Les amours d'Aminte et de sa Phillis
La deuxième partie sera charmante, un peu longue peut-être. Les deux cantates duraient chacune un bon quart d'heure, celle d' "Aminta e Fillide" fait ses trente-cinq minutes. Pour nous conter comment Aminte, petit-fils du dieu Pan, finira par forcer les sentiments de la nymphe ("Nymphe de mon coeur") Phillis, histoire encore tirée du Tasse (mais dans l' "Aminte" de l'auteur italien, c'est la belle Sylvie qui finira dans les bras d'Aminte: vous suivez?), Haendel piétine un peu. Non pas du point de vue musical: la variété des accents, l'inspiration constamment renouvelée, le mélange des sentiments, la tessiture tendue d'Aminte (notes hautes à profusion et graves dont Devieilhe se tire très bien), la beauté des aigus, de vocalises à la Mozart de Desandre, tout cela est très bien fait et très agréable à entendre. On note un bel air de supplique, une sorte de suite de caresses vocales répétées par les violons quand Aminte est au fond de la tristesse et l'humeur mutine constante de Desandre en Phillis, qui se moque en permanence des sentiments du pauvre Aminte, avant d'y céder, sans davantage de raisons que quand elle n'y cédait pas.
Chaque chanteuse répond à l'autre
Or, si Desandre renouvelle très joliment les sentiments de Phillis qui n'évoluent pas beaucoup (elle n'a pas envie d'aimer Phillis, jusqu'au moment où elle a envie de l'aimer!), Devieilhe est un peu sur le même ton dans les sentiments soupirants d'Aminte ("Tu ne veux entendre mon douloureux tourment / prête l'oreille à mes plaintes/ par pitié réponds, belle et cruelle Nymphe") Mais surtout l'absence de sous-titres prive une partie du public (et c'est la même chose avec Armide et Lucrèce) de la compréhension de ce qui se passe.

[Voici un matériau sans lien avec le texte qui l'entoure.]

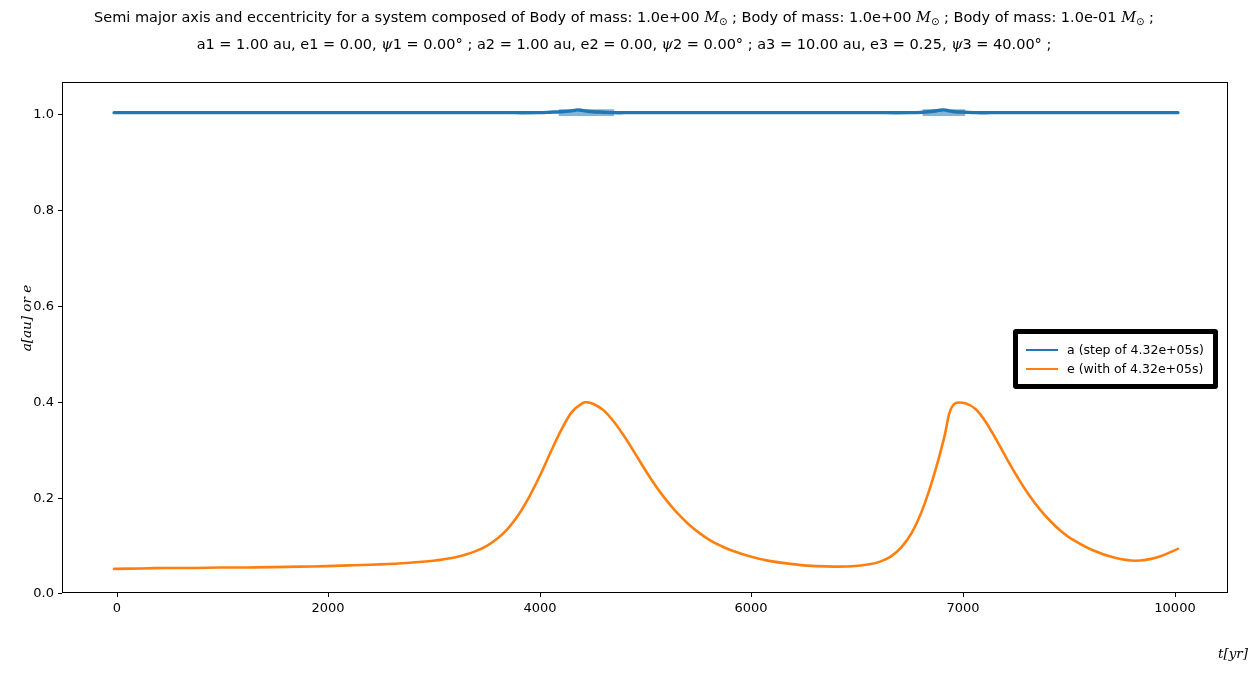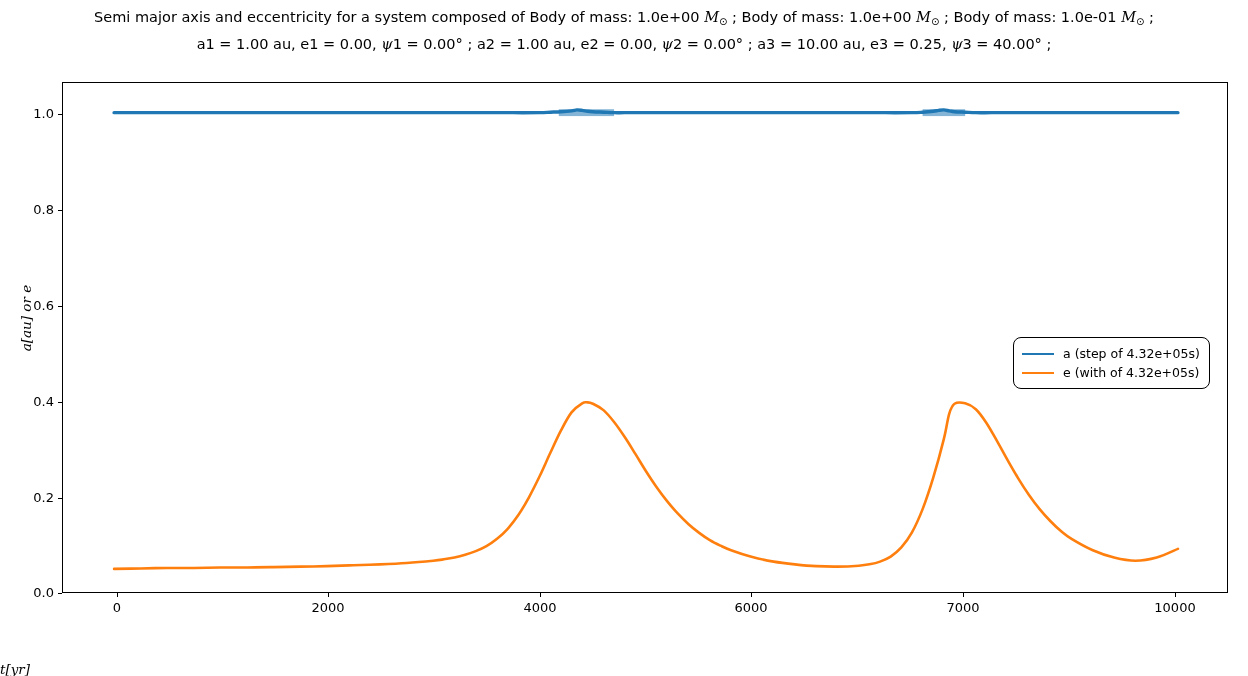"a (step of 4.32e+05s)" #legend { border: 1px solid #000000 -> 5px solid #000000; border-radius: 8px -> 3px; margin-top: 8px -> none }
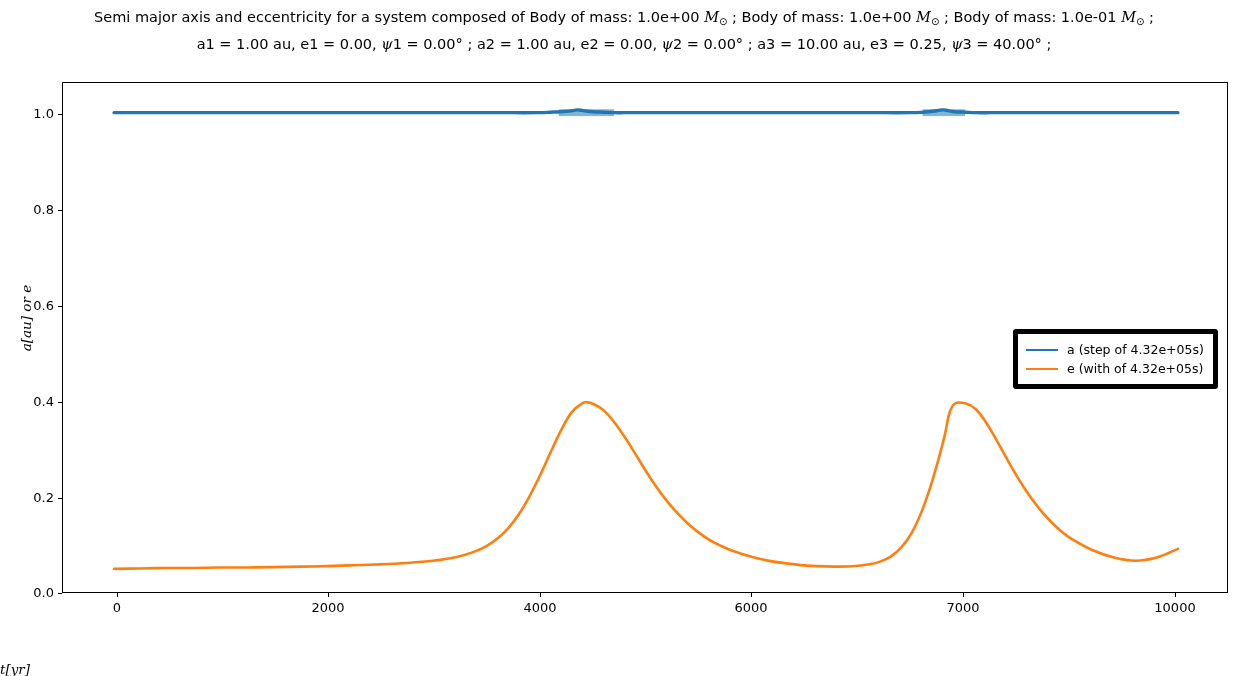"t[yr]" #xlabel { margin-top: 16px -> none; text-align: left -> right }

Autre souci, et qui tient au choix de la cantate: on attend évidemment la confrontation des deux chanteuses. Mais chacune répond à l'autre, qui, quand elle ne chante pas, va s'asseoir bien sagement (on aurait pu trouver plus dynamique) et il faut attendre les derniers couplets (délicieux et virtuoses) où, d'ailleurs, la voix de Devieilhe couvre un peu celle de Desandre, pour se régaler de leurs timbres entrelacés, dans un italien qu'elles ont infiniment de plaisir à faire sonner (et Desandre, qui est à moitié italienne, y est évidemment plus idiomatique)
Un duo d' "Ariodante", un autre du "Couronnement de Poppée" de Monteverdi, achèvent de ravir le public de cette jolie soirée, qui aurait pu être encore plus inoubliable.
Cantates italiennes de Haendel: "Armida abbandonata "Dietro l'orme fugaci" / "Lucrezia "Oh Numi eterni" / "Aminta e Fillide "Arresta il passo". Sonate en trio opus 2 n° 1. Sabine Devieilhe, soprano, Lea Desandre, mezzo. Solistes du "Concert d'Astrée", direction et clavecin Emmanuelle Haïm. Théâtre des Champs-Elysées, Paris, le 7 avril.